Para experts em gestão de crises, ouvidos pelo New York Times, esta seria uma maneira desconcertante e excessivamente passiva para a gigante de eletrônicos sul-coreana lidar com um problema de destaque, que se agravou no último mês.

"Isso deveria ser mais visível – o problema é bastante sério", segundo Andrew Gilman, presidente-executivo da empresa de comunicação de crise CommCore Consulting Group, ao se referir ao aviso na home page da Samsung. A marca precisa “mostrar que se importa (com a crise) e está preocupada" por meio de uma comunicação consistente em seu site, Twitter, Facebook e outros canais sociais, disse ele.

Ainda segundo o New York Times, “Na terça-feira à tarde (dia 11), o tweet postado na conta Samsung Mobile EUA do Twitter, em 15 de setembro, ainda estava dizendo aos consumidores que eles poderiam trocar o velho Note 7 para uma nova versão do telefone (que também não resolveu). Na página do Facebook da empresa, o post mais recente é de 4 de outubro, quando ela compartilhou uma foto de uma estrela do YouTube usando sua nova câmera de realidade virtual. Esse post foi rapidamente bombardeado com comentários sobre como a produção do Galaxy Note 7 tinha sido parada.

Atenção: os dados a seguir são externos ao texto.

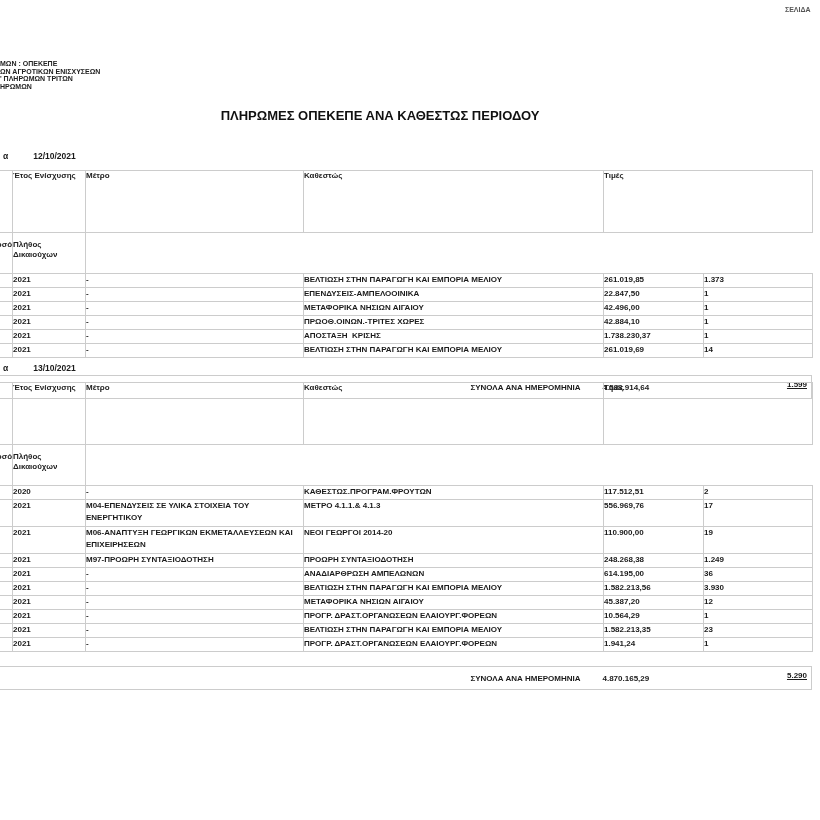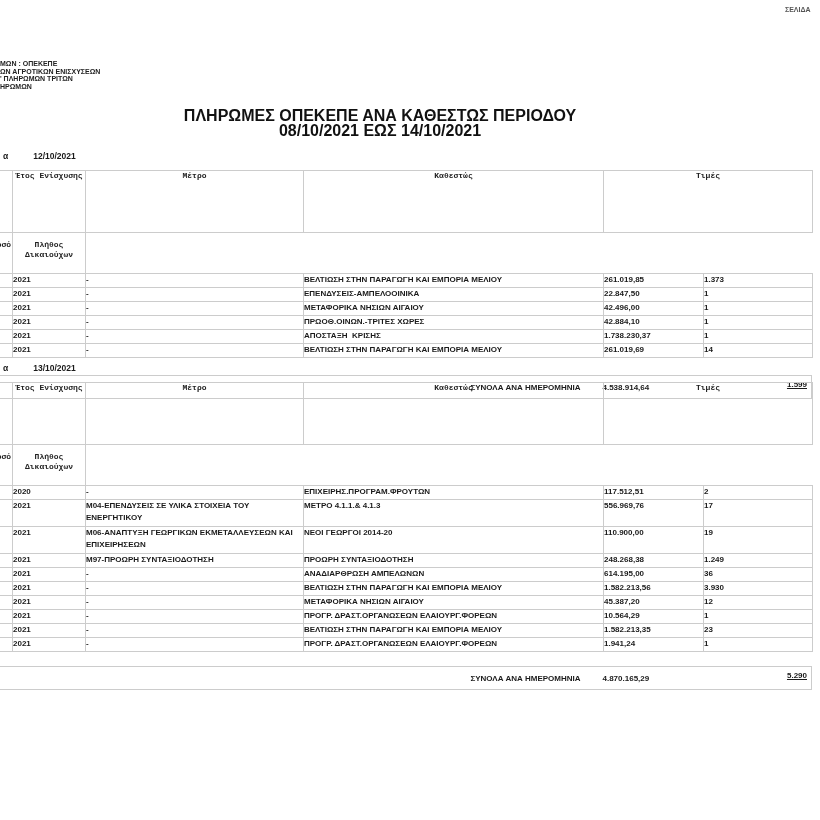--- a/index.html
+++ b/index.html
@@ -20,7 +20,7 @@
   
   .title-block{
     position:absolute;left:0;top:108px;width:760px;text-align:center;
-    font-size:16px;line-height:15px;color:#111;
+    font-size:13px;line-height:15px;color:#111;
   }
   
   .section{position:absolute;left:0;width:832px;}

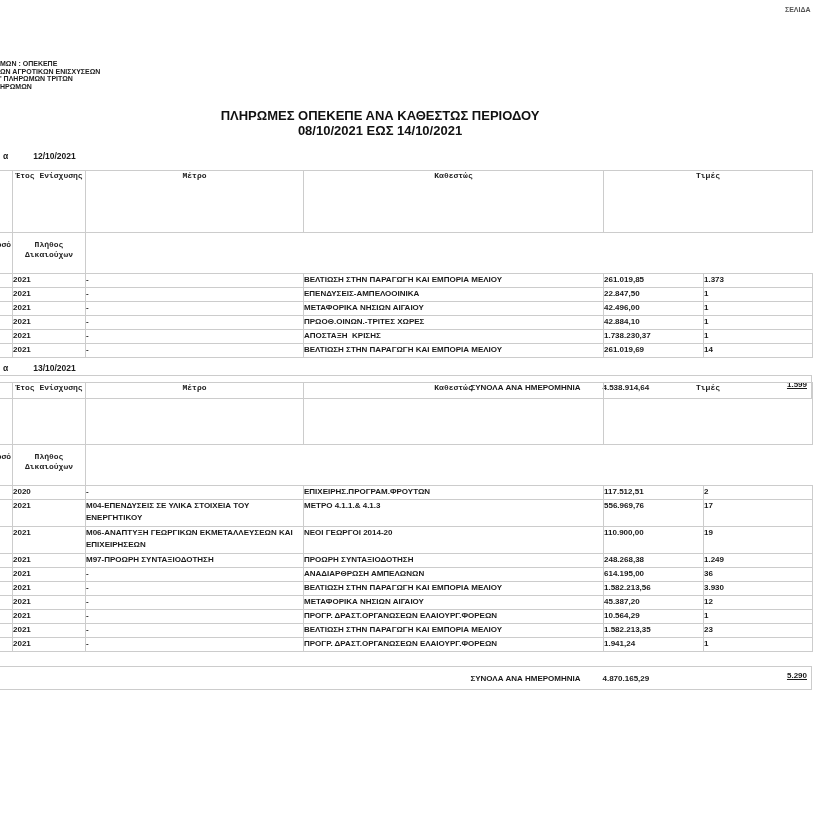--- a/index.html
+++ b/index.html
@@ -72,7 +72,6 @@
 
 <div class="title-block">
   <div>ΠΛΗΡΩΜΕΣ ΟΠΕΚΕΠΕ ΑΝΑ ΚΑΘΕΣΤΩΣ ΠΕΡΙΟΔΟΥ</div>
-  <div>08/10/2021 ΕΩΣ 14/10/2021</div>
 </div>
 
 <div class="section section-1">

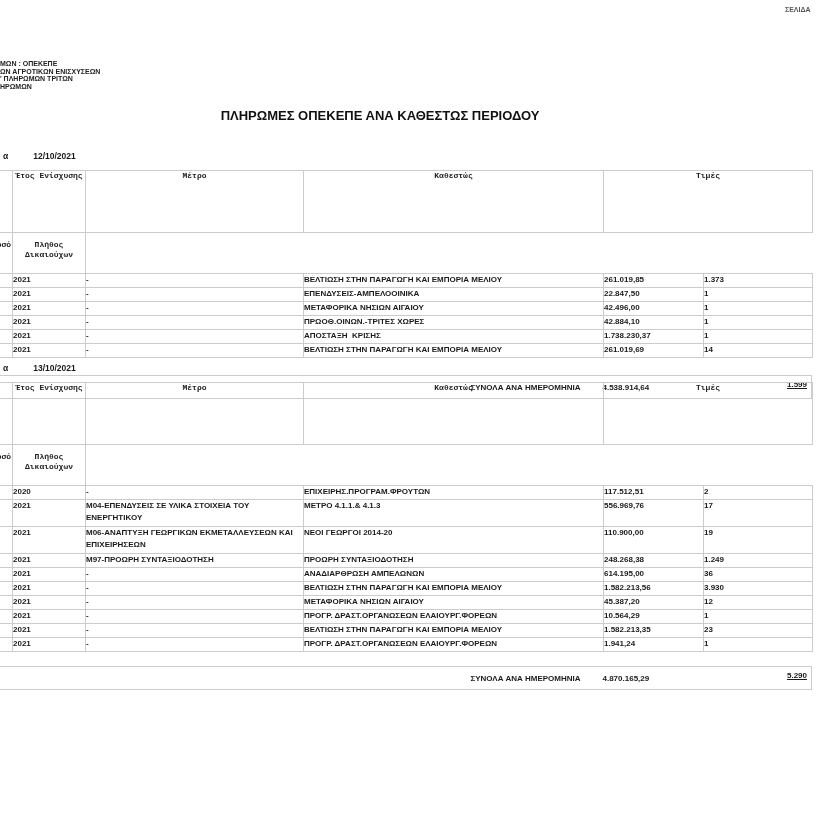--- a/index.html
+++ b/index.html
@@ -39,7 +39,7 @@
     border:1px solid #cccccc;vertical-align:top;
     font-weight:bold;overflow:hidden;padding:0;
   }
-  table.rpt thead th{text-align:center;color:#222;font-family:Liberation Mono, monospace;}
+  table.rpt thead th{text-align:left;color:#222;}
   th.h-span{height:61px;padding-top:6px;line-height:10px;}
   th.times-h{height:27px;padding-top:8px;line-height:10px;}
   tr.sub-h th{height:33px;padding-top:7px;line-height:10px;}

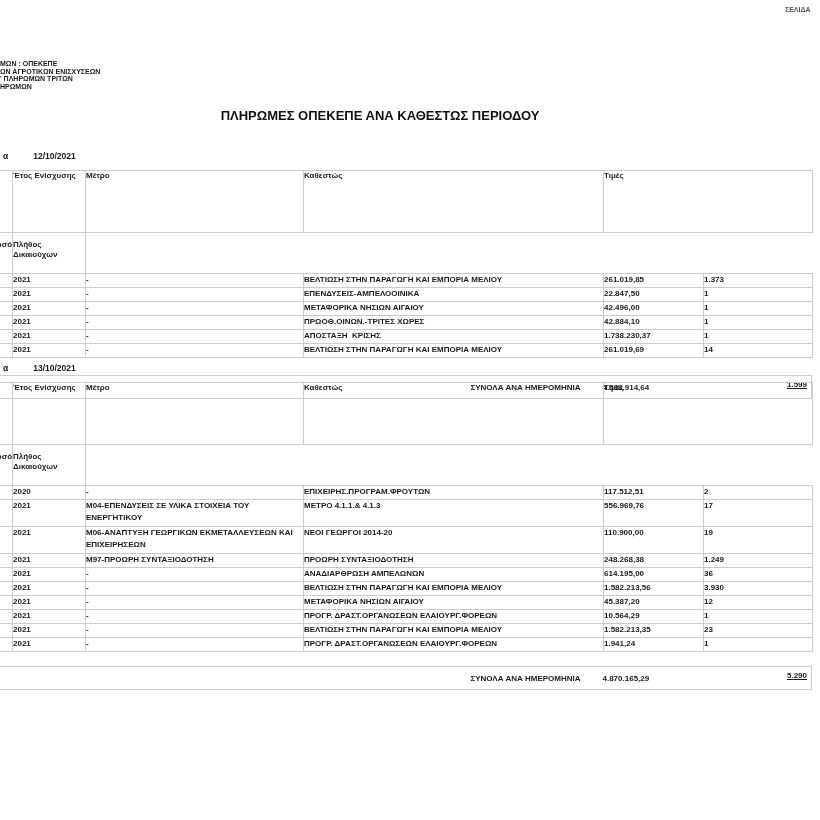--- a/index.html
+++ b/index.html
@@ -189,7 +189,7 @@
         <td class="c-cut"></td>
         <td class="c-year">2020</td>
         <td class="c-measure">-</td>
-        <td class="c-scheme">ΕΠΙΧΕΙΡΗΣ.ΠΡΟΓΡΑΜ.ΦΡΟΥΤΩΝ</td>
+        <td class="c-scheme">ΚΑΘΕΣΤΩΣ.ΠΡΟΓΡΑΜ.ΦΡΟΥΤΩΝ</td>
         <td class="c-amount">117.512,51</td>
         <td class="c-count">2</td>
       </tr>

"Este é um telefone que pode literalmente pegar fogo e destruir sua casa com você dentro dela", disse Dean Crutchfield, um consultor de marca independente em Nova York. "Eu não acho que isso está sendo destacado o suficiente." Como vemos, por mais forte que seja uma marca, quando crises improváveis surgem, elas ainda têm muito que aprender.